If you’ve been in Umbellula Café, at the Spook Creek Station, recently, you’ve probably noticed some strikingly unique light fixtures illuminating the landscape. These are the brainchild of Steve Gartner.
Gartner is an electrician employed by the City of Whitehorse … he’s also an artist.
“I’ve been into art since the age of five or six when my Dad used to set up blocks and teach me to draw 3D,” Gartner says.
Gartner carried this love of art through to adulthood and eventually became a graphic artist in Vancouver. There, he became afflicted with something he calls “Starving Artist Syndrome”. In layman’s terms, he was having trouble paying the bills.
This led him to the Yukon and his current profession. But his artistic disposition has never been far below the surface. And now his talent is on display in collaboration with fellow Yukon artist, Vanessa Brault (featured recently in What’s Up Yukon).
Brault is displaying photographs of local businesses and the products they sell; Gartner is showcasing his fixtures, some of which hold light bulbs, while others hold candles.
Their show is called Shining Light on Local Business. When Brault talks about this collaboration, one gets the impression it was inevitable.
“We are co-workers and we’re always talking about art. We are also neighbours. I can see his house from my house in Hillcrest,” Brault says. She appreciates Gartner’s enthusiasm, saying, “He’s always coming up with ideas and putting his own original spin on them.”
The truth of Brault’s statement becomes evident when one takes a look at Gartner’s works of art. His light fixtures have an eerie beauty about them, and their shapes prompt glimmers of recognition among the viewers. This is not a coincidence.
“I like to make art inspired by shapes you find in nature,” Gartner explains. Some of his light fixtures look like elongated globes. These are based on cocoons.
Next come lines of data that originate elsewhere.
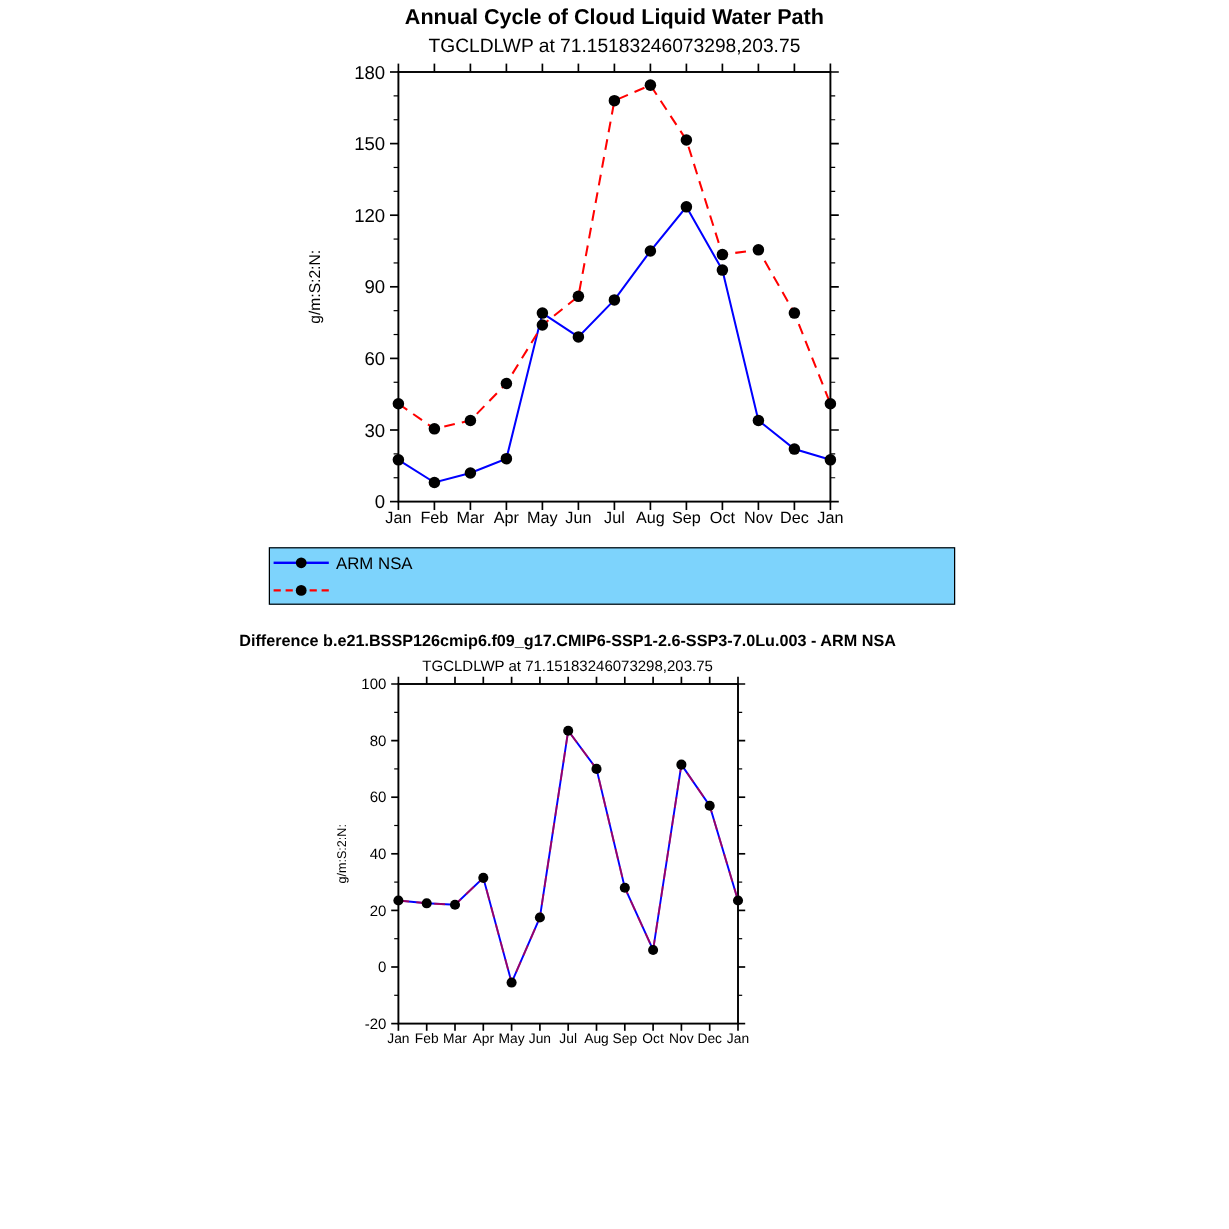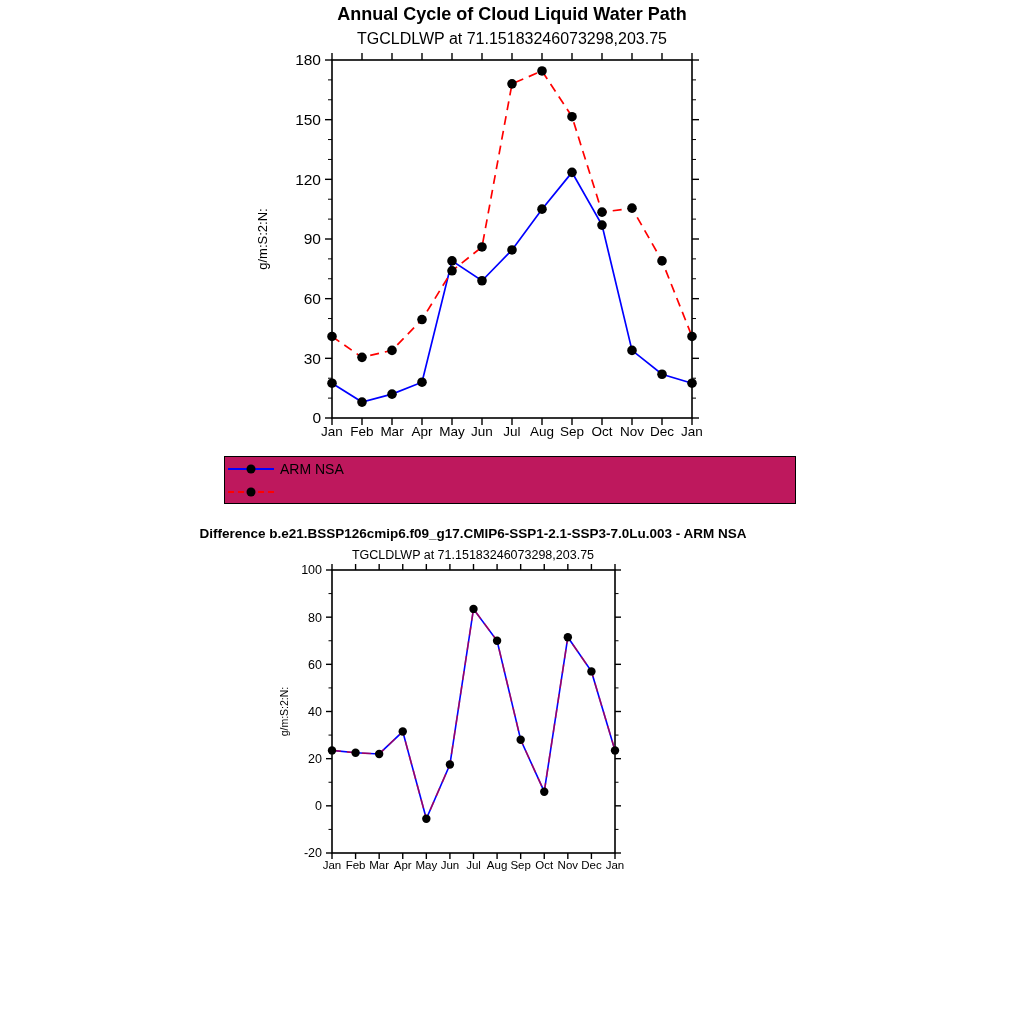--- a/index.html
+++ b/index.html
@@ -17,7 +17,7 @@
   #diff-subtitle{left:153px;top:548px;width:640px;font-size:12.5px;font-weight:normal;}
   .legend{
     position:absolute;left:224px;top:456px;width:572px;height:48px;
-    border:1px solid #000;background:#be185d;box-sizing:border-box;
+    border:1px solid #000;background:#7dd3fc;box-sizing:border-box;
     display:flex;flex-direction:column;justify-content:center;gap:2px;padding-left:3px;
   }
   .legend-row{display:flex;align-items:center;height:21px;}

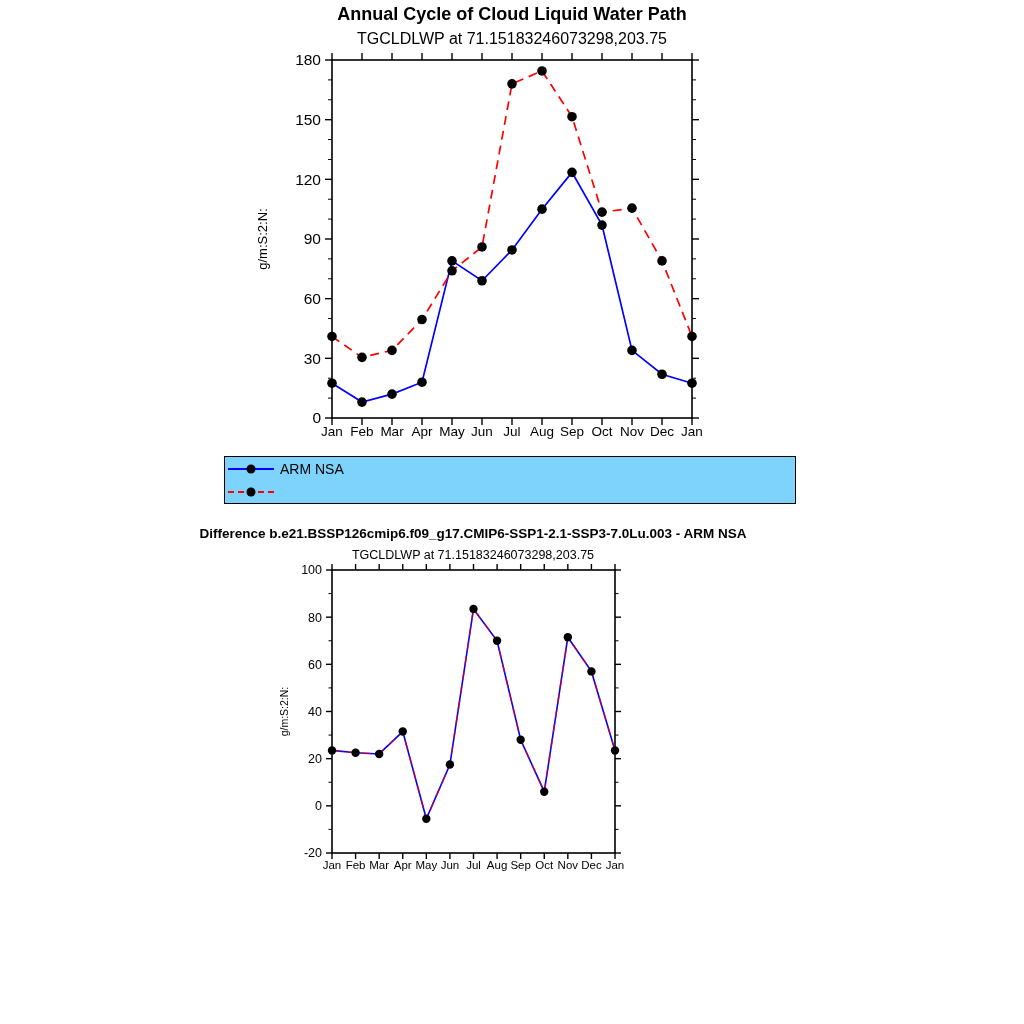--- a/index.html
+++ b/index.html
@@ -169,7 +169,7 @@
     </div>
   </div>
 
-  <div id="diff-title" class="title">Difference b.e21.BSSP126cmip6.f09_g17.CMIP6-SSP1-2.1-SSP3-7.0Lu.003 - ARM NSA</div>
+  <div id="diff-title" class="title">Difference b.e21.BSSP126cmip6.f09_g17.CMIP6-SSP1-2.6-SSP3-7.0Lu.003 - ARM NSA</div>
   <div id="diff-subtitle" class="title">TGCLDLWP at 71.15183246073298,203.75</div>
 
   <svg id="chart-bottom" class="chart-svg" viewBox="0 540 1024 360">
He has also made candleholders, constructed of long elegant rods, inspired by bare tree branches.
There’s an interesting irony here: even though the candleholders are inspired by natural objects, they are constructed of welded steel.
It is tempting to think that Gartner’s job as an electrician does not contribute much in the way of artistic inspiration. In fact, Gartner says, the opposite is true, “In a lot of the buildings where I work, the lighting is really drab and I wonder how it can be done better.”
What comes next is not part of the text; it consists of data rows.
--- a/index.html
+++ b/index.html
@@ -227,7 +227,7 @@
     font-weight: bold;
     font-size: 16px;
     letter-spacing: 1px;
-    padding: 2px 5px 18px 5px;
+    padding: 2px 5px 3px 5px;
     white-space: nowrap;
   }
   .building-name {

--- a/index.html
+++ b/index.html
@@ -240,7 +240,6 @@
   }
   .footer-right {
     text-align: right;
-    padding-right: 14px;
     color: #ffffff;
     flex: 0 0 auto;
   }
Gartner’s original-yet-functional artwork is a weapon against such drabness.
Tracy Taporowski, owner/operator of Umbellula, is impressed with the way Gartner’s art has added to the ambiance of her café. She says his art produces “a really comfortable, cozy and warm light” that “works great for an industrial building like the one Umbellula is in”.
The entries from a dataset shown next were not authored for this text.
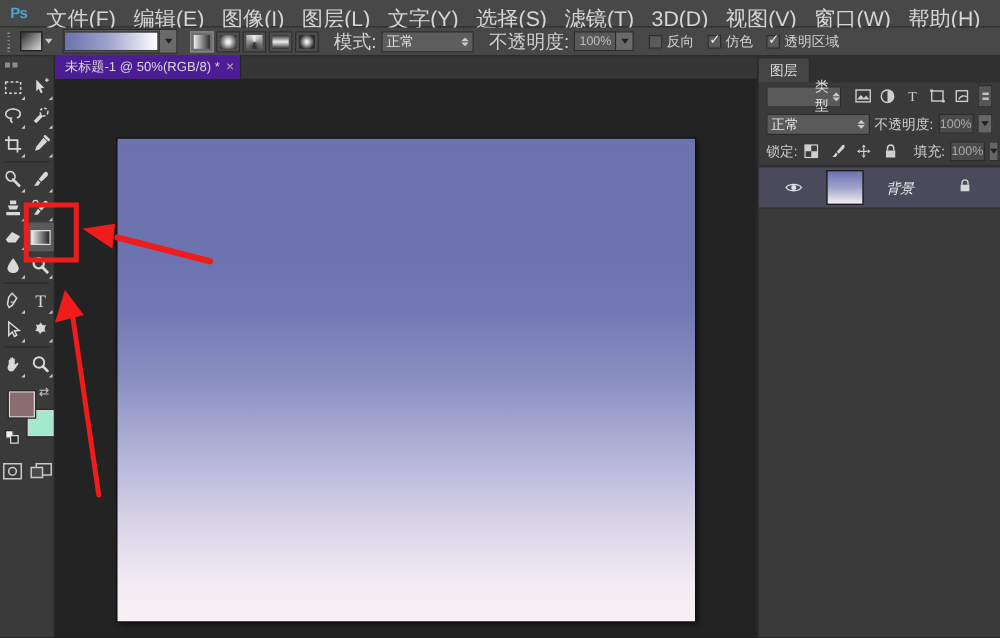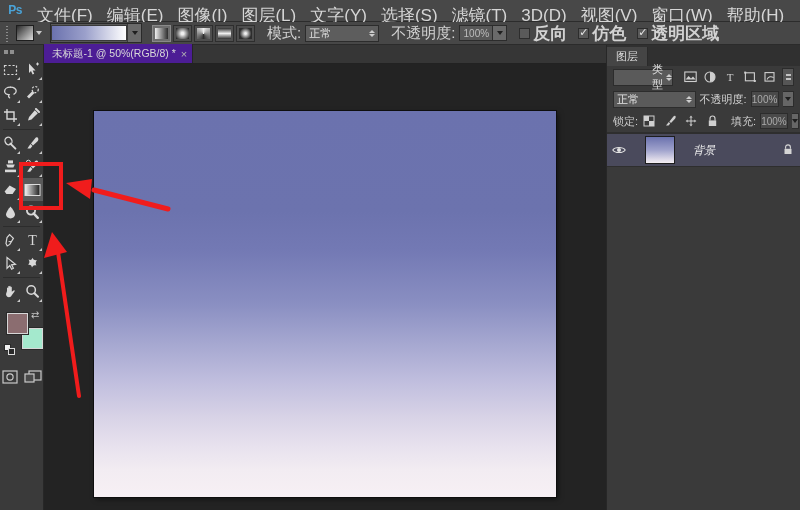--- a/index.html
+++ b/index.html
@@ -139,7 +139,7 @@
     content: "✓"; position: absolute; left: 0px; top: -4px;
     font-size: 11px; color: #e8e8e8; line-height: 14px;
   }
-  .chk-label { font-size: 17px; color: #d2d2d2; font-weight: bold; }
+  .chk-label { font-size: 11px; color: #d2d2d2; }
 
   
   .tabbar {

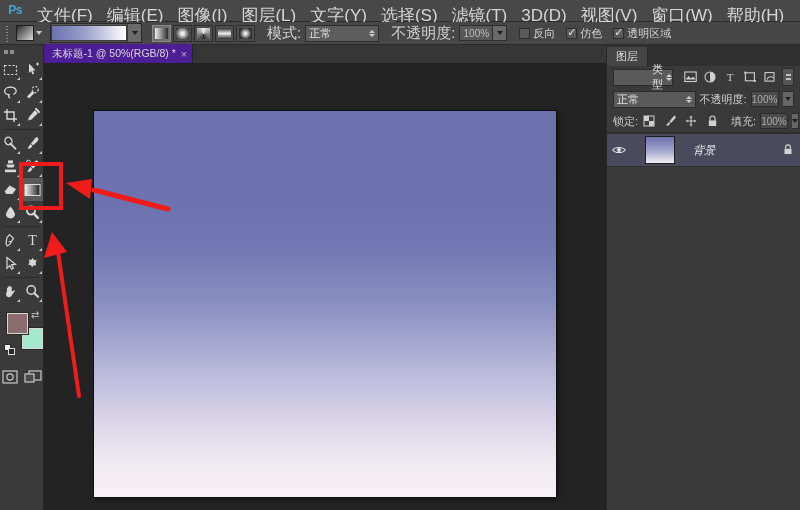--- a/index.html
+++ b/index.html
@@ -291,7 +291,7 @@
   .rp-divider { height:1px; background:#2e2e2e; }
   .layer-row {
     height: 34px; display: flex; align-items: center;
-    background: #4a4a5c; padding: 0 4px; gap: 18px;
+    background: #4a4a5c; padding: 0 20px; gap: 18px;
     border-top: 1px solid #2e2e2e; border-bottom: 1px solid #2e2e2e;
   }
   .eye-cell { width: 16px; display: flex; align-items: center; justify-content: center; }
The praise extends further than Taporowski. Gartner says he has received very positive responses and is even starting to get some public recognition. “I’ll be walking down the street and someone will say, ‘Hey, aren’t you the guy that made those light fixtures?'”
Gartner seems amused and encouraged by it all.
When asked if he is continuing to make art, Gartner answers with an emphatic “Yes!” and then goes on to describe a litany of ongoing projects, which include a collection of mixed-media paintings and a giant globe in his back yard (your guess is as good as mine).